■ Exercise instructions ■
Reproduce the full listing as it stands. Images do not belong in the copy.

■ Data under study ■
=======

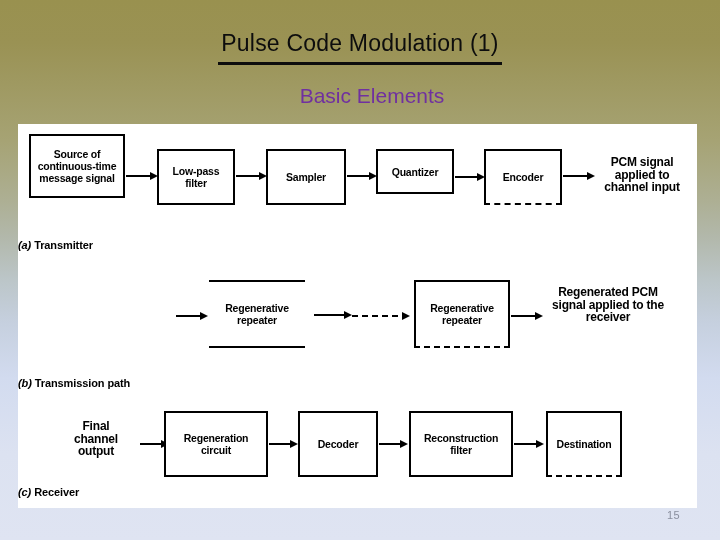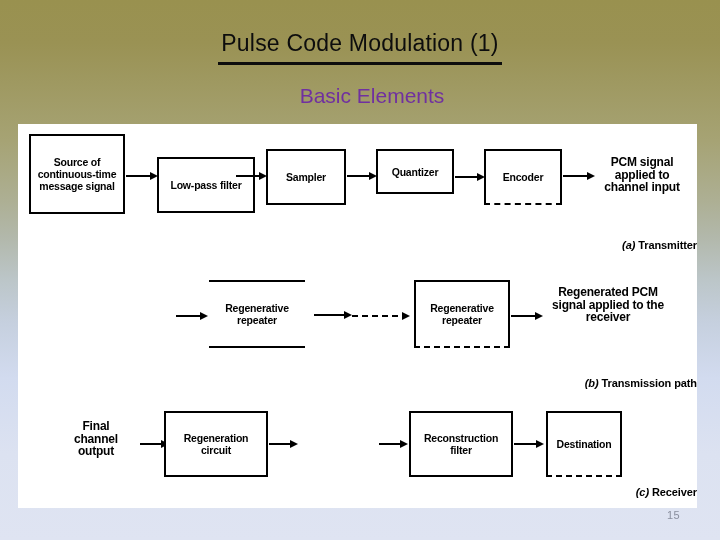--- a/index.html
+++ b/index.html
@@ -132,21 +132,21 @@
   .arrow.dashedline::after {
     top: -5px;
   }
   .arrow.thin {
     height: 1.6px;
   }
   .caption {
     position: absolute;
     width: 679px;
     left: 0;
-    text-align: right;
+    text-align: left;
     font-size: 11px;
     line-height: 13px;
     color: #000;
     font-weight: 600;
     letter-spacing: -0.1px;
   }
   .caption i {
     font-style: italic;
   }
 
@@ -167,27 +167,27 @@
 
   <div class="title">
     <span class="title-underline">Pulse Code Modulation (1)</span>
   </div>
   <div class="subtitle">Basic Elements</div>
 
   <div class="figure-panel">
 
     <div class="row" style="top:8px;height:120px;">
 
-      <div class="box" style="left:11px; top:2px; width:96px; height:80px;">
+      <div class="box" style="left:11px; top:2px; width:96px; height:64px;">
         <span>Source of continuous-time message signal</span>
       </div>
 
       <div class="arrow" style="left:108px; top:43px; width:30px;"></div>
 
-      <div class="box" style="left:139px; top:17px; width:98px; height:56px;margin-top:8px;">
+      <div class="box" style="left:139px; top:17px; width:78px; height:56px;">
         <span>Low-pass filter</span>
       </div>
 
       <div class="arrow" style="left:218px; top:43px; width:29px;"></div>
 
       <div class="box" style="left:248px; top:17px; width:80px; height:56px;">
         <span>Sampler</span>
       </div>
 
       <div class="arrow" style="left:329px; top:43px; width:28px;"></div>
@@ -243,20 +243,23 @@
       <div class="label" style="left:42px; top:18px; width:72px;">Final channel output</div>
 
       <div class="arrow thin" style="left:122px; top:41px; width:27px;"></div>
 
       <div class="box" style="left:146px; top:9px; width:104px; height:66px;">
         <span>Regeneration circuit</span>
       </div>
 
       <div class="arrow" style="left:251px; top:41px; width:27px;"></div>
 
+      <div class="box" style="left:280px; top:9px; width:80px; height:66px;">
+        <span>Decoder</span>
+      </div>
 
       <div class="arrow" style="left:361px; top:41px; width:27px;"></div>
 
       <div class="box" style="left:391px; top:9px; width:104px; height:66px;">
         <span>Reconstruction filter</span>
       </div>
 
       <div class="arrow" style="left:496px; top:41px; width:28px;"></div>
 
       <div class="box dashed-bottom" style="left:528px; top:9px; width:76px; height:66px;">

=======

■ Output of the exercise ■
--- a/index.html
+++ b/index.html
@@ -132,21 +132,21 @@
   .arrow.dashedline::after {
     top: -5px;
   }
   .arrow.thin {
     height: 1.6px;
   }
   .caption {
     position: absolute;
     width: 679px;
     left: 0;
-    text-align: right;
+    text-align: left;
     font-size: 11px;
     line-height: 13px;
     color: #000;
     font-weight: 600;
     letter-spacing: -0.1px;
   }
   .caption i {
     font-style: italic;
   }
 
@@ -167,27 +167,27 @@
 
   <div class="title">
     <span class="title-underline">Pulse Code Modulation (1)</span>
   </div>
   <div class="subtitle">Basic Elements</div>
 
   <div class="figure-panel">
 
     <div class="row" style="top:8px;height:120px;">
 
-      <div class="box" style="left:11px; top:2px; width:96px; height:80px;">
+      <div class="box" style="left:11px; top:2px; width:96px; height:64px;">
         <span>Source of continuous-time message signal</span>
       </div>
 
       <div class="arrow" style="left:108px; top:43px; width:30px;"></div>
 
-      <div class="box" style="left:139px; top:17px; width:98px; height:56px;margin-top:8px;">
+      <div class="box" style="left:139px; top:17px; width:78px; height:56px;">
         <span>Low-pass filter</span>
       </div>
 
       <div class="arrow" style="left:218px; top:43px; width:29px;"></div>
 
       <div class="box" style="left:248px; top:17px; width:80px; height:56px;">
         <span>Sampler</span>
       </div>
 
       <div class="arrow" style="left:329px; top:43px; width:28px;"></div>
@@ -243,20 +243,23 @@
       <div class="label" style="left:42px; top:18px; width:72px;">Final channel output</div>
 
       <div class="arrow thin" style="left:122px; top:41px; width:27px;"></div>
 
       <div class="box" style="left:146px; top:9px; width:104px; height:66px;">
         <span>Regeneration circuit</span>
       </div>
 
       <div class="arrow" style="left:251px; top:41px; width:27px;"></div>
 
+      <div class="box" style="left:280px; top:9px; width:80px; height:66px;">
+        <span>Decoder</span>
+      </div>
 
       <div class="arrow" style="left:361px; top:41px; width:27px;"></div>
 
       <div class="box" style="left:391px; top:9px; width:104px; height:66px;">
         <span>Reconstruction filter</span>
       </div>
 
       <div class="arrow" style="left:496px; top:41px; width:28px;"></div>
 
       <div class="box dashed-bottom" style="left:528px; top:9px; width:76px; height:66px;">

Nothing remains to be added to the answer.